I walked home, disheartened. Limp, empty. Infinitely sad. I worked through the whole afternoon, talking a lot on the phone and that was good. I exchanged mails with colleagues in Great Britain, Spain and Italy. They are all well, thank God. They seem so far away.
I’m now making some soup for dinner. I will eat and watch Hinterland, but before I’ll prepare things for tomorrow, as I’ll have to go to the office. Not that I very much feel like going to Lisbon, somehow you always feel it’s an added risk, even if at the office there will only be three or four people working.
Wherever I turn, the outlook is bleak. Dusk has fallen on day fifteen, and, according to predictions, we still have more than a month to live like this. In the best scenario.
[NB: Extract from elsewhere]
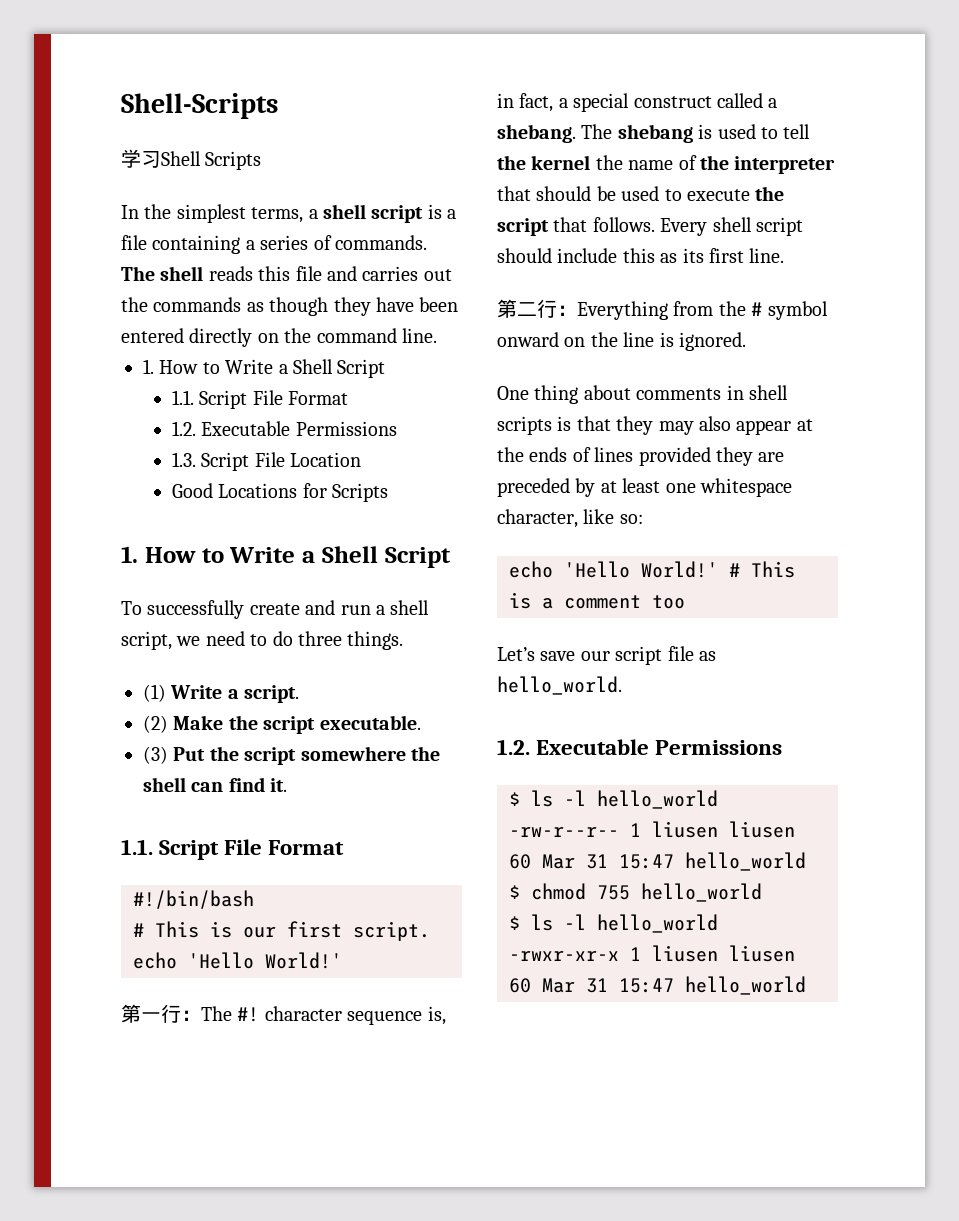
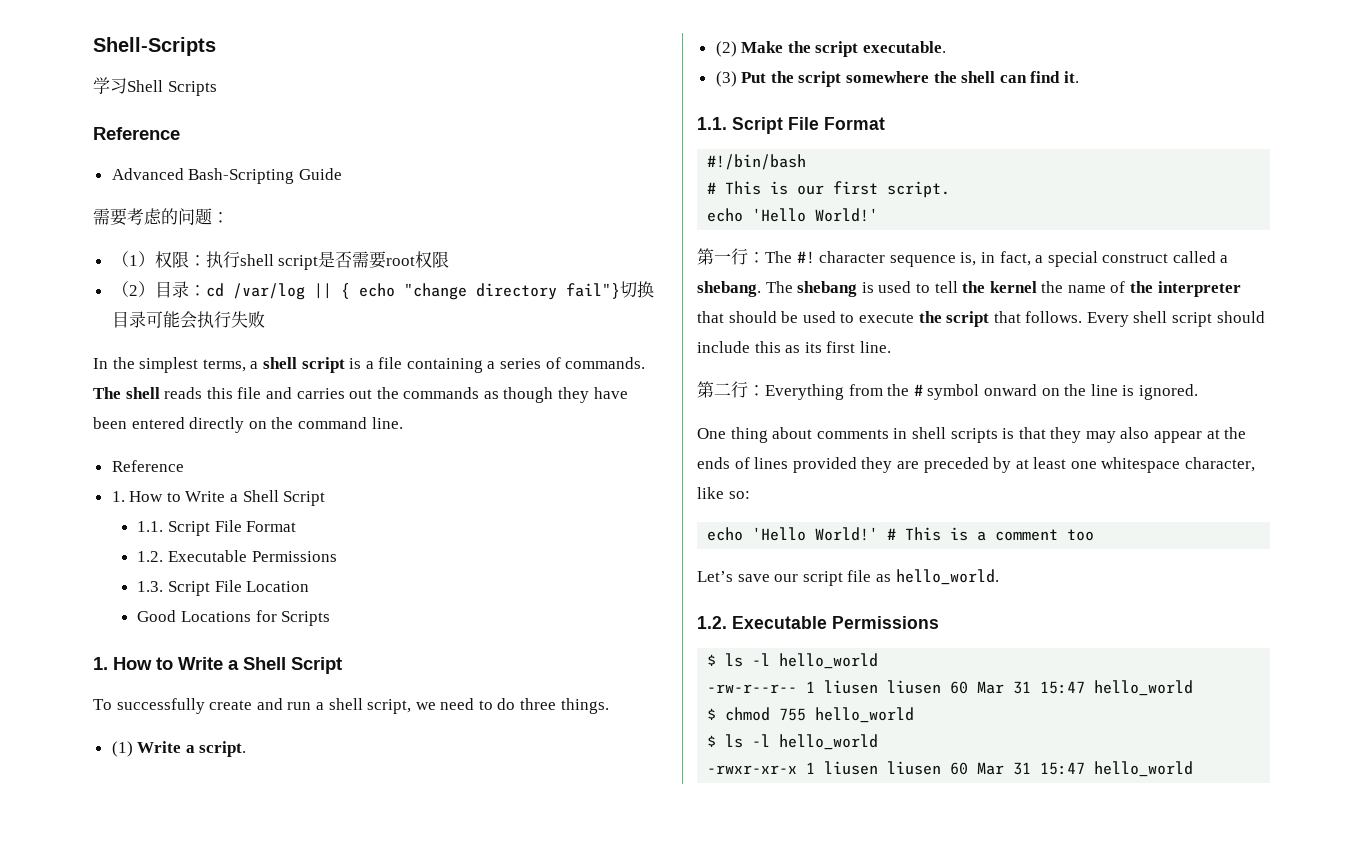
(262, 160) none -> [93,127,180,140] [111,168,342,184] [93,208,229,226] [111,251,450,270] [111,281,654,300] [111,311,265,329] // Reference // Advanced Bash-Scripting Guide // 需要考虑的问题： // （1）权限：执行shell script是否需要root权限 // （2）目录：cd /var/log || { echo "change directory fail"}切换目录可能会执行失败
(437, 335) none -> [111,460,184,472] // Reference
I don’t even want to look at today’s numbers, as they will only depress me more. I only wish I could go to sleep and wake up once this nightmare is over. Or simply wake up and realize this was nothing more than that, a nightmare, and my normal life is waiting outside for me. My happy life, with ups and downs, but still happy. Free.
I get up to check on the soup. Quarantine is scary and lonely. Only my faith will uphold me. So tonight, like every other night since it began, and until it is over, I will pray with all my heart and then, only then, I won’t feel lonely, or scared, and I will go to sleep and forget.